[Difference listings]
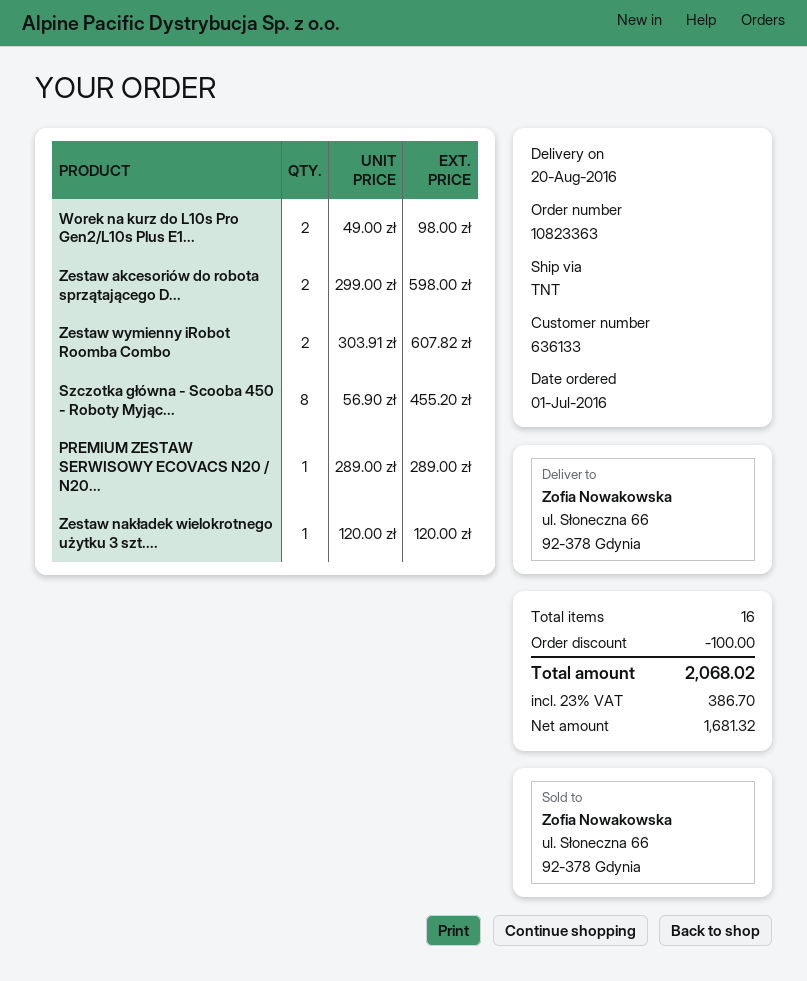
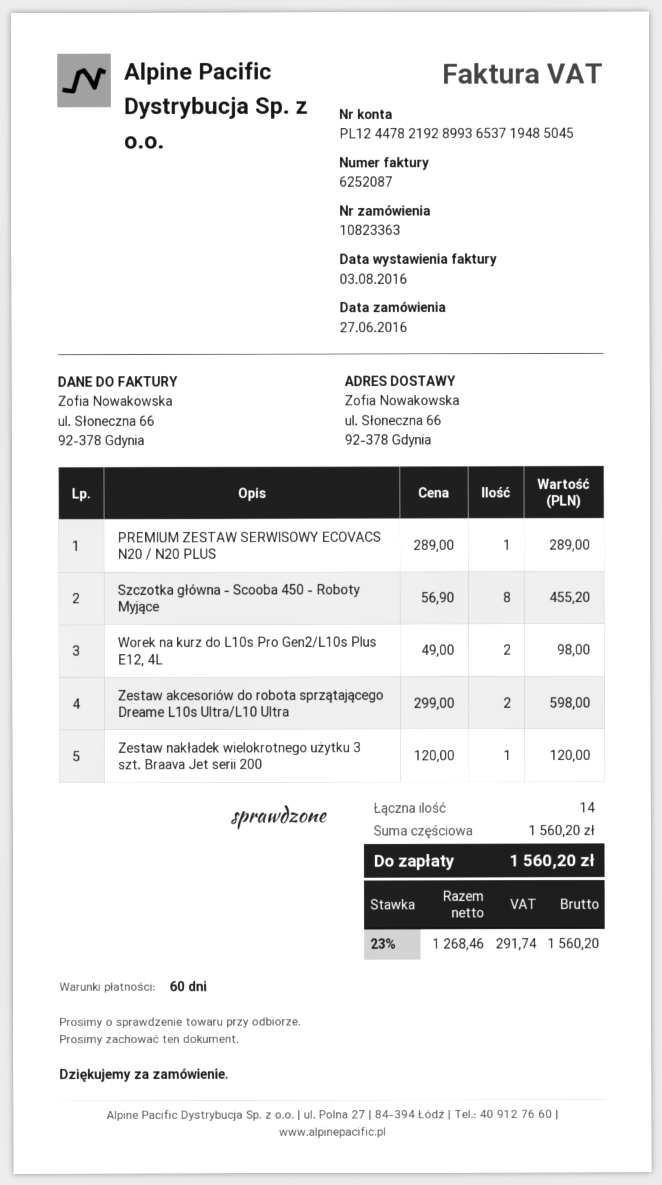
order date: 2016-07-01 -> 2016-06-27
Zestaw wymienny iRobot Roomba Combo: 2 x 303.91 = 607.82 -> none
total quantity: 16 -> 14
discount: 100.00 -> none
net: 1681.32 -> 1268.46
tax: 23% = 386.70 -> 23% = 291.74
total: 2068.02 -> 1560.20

* **What this task involves**:
The complete set of records should be written out again, pictures excluded.

* **Answer space**:
order date: 2016-07-01 -> 2016-06-27
Zestaw wymienny iRobot Roomba Combo: 2 x 303.91 = 607.82 -> none
total quantity: 16 -> 14
discount: 100.00 -> none
net: 1681.32 -> 1268.46
tax: 23% = 386.70 -> 23% = 291.74
total: 2068.02 -> 1560.20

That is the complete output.